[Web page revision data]
___

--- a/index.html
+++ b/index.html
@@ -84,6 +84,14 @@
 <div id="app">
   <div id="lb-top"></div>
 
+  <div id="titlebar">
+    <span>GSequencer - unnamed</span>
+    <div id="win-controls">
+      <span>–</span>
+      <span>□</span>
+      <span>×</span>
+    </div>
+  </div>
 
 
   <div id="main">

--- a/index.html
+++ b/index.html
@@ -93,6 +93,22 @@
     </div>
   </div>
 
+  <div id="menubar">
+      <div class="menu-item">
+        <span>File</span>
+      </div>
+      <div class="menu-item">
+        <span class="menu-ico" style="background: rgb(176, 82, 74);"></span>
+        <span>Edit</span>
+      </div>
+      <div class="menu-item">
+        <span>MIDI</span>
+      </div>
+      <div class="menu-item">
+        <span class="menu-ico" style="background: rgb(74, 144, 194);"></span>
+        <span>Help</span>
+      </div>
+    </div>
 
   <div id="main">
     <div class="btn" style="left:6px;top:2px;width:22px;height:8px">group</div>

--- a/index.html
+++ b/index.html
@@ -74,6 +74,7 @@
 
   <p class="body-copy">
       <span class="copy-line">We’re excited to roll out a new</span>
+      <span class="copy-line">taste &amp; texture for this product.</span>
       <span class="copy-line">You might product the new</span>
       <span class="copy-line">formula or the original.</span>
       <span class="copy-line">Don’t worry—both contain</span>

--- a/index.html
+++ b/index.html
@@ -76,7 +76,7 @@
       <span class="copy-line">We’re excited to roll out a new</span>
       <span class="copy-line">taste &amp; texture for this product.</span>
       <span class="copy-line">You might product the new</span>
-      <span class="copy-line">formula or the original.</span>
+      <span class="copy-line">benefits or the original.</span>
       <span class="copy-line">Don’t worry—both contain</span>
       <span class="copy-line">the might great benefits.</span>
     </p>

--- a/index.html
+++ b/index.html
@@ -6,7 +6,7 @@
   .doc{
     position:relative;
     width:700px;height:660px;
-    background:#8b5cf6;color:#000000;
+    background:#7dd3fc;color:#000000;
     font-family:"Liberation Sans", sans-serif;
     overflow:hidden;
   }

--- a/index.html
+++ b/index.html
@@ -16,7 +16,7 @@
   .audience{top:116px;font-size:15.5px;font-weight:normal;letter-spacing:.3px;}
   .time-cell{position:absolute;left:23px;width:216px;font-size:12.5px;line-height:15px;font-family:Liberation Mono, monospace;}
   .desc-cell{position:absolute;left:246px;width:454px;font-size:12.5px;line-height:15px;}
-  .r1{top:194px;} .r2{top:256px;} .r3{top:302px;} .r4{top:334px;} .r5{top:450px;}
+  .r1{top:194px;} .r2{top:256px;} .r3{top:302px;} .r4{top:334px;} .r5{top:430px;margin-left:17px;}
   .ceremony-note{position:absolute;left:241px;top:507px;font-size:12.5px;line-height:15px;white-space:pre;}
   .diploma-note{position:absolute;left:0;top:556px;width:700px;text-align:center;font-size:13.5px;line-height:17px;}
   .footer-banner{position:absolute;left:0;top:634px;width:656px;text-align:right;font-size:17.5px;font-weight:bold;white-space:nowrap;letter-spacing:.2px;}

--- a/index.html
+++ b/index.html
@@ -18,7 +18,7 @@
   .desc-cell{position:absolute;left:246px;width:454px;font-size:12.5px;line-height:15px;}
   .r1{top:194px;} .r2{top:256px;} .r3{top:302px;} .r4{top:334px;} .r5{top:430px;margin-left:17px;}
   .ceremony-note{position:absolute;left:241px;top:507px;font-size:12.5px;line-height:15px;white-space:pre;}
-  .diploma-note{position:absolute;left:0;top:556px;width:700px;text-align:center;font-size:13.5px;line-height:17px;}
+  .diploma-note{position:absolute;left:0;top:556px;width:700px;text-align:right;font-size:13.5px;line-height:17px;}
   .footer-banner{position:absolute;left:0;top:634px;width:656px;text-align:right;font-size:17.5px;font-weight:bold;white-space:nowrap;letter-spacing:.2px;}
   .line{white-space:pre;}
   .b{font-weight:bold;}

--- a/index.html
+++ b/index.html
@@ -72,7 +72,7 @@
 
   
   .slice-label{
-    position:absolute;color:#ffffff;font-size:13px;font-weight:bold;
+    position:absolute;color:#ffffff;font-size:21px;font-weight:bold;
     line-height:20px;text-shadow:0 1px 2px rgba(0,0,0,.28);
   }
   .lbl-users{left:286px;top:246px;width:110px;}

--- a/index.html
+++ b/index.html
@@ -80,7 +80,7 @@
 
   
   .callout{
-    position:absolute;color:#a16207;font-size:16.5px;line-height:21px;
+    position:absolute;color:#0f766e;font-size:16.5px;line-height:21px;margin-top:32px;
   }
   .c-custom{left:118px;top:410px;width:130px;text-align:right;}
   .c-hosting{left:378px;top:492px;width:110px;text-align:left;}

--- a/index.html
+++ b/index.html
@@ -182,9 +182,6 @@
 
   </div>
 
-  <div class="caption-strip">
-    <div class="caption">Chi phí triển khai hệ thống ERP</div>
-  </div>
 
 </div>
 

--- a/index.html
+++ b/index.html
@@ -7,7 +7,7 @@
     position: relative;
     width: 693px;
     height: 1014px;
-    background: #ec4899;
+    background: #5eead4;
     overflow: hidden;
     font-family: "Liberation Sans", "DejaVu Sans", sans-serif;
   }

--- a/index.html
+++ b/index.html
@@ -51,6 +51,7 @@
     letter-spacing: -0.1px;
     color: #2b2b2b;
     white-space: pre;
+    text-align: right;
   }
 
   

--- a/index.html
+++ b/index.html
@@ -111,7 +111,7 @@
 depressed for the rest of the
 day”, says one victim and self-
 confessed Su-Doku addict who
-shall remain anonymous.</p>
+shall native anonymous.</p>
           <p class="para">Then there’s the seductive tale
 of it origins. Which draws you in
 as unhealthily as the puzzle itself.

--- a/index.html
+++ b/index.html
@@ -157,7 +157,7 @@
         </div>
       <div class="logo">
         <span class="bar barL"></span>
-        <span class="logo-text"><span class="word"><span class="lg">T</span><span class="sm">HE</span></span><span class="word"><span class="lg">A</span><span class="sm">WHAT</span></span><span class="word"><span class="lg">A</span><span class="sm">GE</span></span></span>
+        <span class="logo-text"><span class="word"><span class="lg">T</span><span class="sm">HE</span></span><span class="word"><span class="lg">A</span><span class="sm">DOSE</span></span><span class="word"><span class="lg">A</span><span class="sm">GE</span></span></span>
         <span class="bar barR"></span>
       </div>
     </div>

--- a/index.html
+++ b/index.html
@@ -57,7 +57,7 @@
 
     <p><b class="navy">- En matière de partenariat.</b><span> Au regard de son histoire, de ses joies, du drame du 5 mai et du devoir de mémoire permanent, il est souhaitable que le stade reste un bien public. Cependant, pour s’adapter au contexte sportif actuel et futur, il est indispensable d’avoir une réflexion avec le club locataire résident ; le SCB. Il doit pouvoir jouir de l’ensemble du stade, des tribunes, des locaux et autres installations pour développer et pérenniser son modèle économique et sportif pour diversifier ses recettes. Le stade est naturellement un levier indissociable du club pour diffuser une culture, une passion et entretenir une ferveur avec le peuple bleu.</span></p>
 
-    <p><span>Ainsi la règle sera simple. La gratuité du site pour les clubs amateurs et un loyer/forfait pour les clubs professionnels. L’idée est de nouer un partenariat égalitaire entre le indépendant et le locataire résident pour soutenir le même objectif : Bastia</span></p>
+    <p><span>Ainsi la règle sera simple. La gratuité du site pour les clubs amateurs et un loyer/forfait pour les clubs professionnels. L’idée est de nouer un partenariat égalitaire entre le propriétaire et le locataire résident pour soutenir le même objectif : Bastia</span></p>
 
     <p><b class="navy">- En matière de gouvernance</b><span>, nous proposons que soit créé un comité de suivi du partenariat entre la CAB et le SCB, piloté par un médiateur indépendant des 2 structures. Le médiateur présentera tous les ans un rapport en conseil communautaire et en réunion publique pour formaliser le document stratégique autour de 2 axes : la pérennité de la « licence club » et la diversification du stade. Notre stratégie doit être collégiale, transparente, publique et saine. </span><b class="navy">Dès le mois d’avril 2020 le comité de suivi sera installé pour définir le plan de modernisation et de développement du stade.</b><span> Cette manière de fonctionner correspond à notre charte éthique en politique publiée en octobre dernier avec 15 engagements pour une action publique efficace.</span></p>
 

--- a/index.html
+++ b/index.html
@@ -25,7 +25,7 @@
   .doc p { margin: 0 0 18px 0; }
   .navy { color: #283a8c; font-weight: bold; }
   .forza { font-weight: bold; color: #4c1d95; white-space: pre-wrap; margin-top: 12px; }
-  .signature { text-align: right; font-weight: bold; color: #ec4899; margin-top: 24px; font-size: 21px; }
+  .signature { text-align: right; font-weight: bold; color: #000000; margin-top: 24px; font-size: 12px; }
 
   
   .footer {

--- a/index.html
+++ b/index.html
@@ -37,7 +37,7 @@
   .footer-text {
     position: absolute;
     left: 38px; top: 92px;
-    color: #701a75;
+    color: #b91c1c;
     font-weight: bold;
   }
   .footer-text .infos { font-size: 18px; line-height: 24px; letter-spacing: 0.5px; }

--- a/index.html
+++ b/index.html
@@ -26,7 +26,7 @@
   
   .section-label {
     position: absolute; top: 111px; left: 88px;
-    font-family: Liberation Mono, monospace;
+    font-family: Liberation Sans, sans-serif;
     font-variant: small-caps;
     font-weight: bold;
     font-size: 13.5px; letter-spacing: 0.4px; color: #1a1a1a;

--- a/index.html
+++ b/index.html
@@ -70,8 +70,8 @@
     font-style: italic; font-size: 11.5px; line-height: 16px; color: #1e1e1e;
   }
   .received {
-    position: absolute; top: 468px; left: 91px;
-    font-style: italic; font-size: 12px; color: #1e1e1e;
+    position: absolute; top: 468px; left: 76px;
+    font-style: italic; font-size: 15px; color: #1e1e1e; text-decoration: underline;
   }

___

### Work instructions
How many of the lines above include the string "Ainsi"? Reply with the number by itself.

### Your solution
2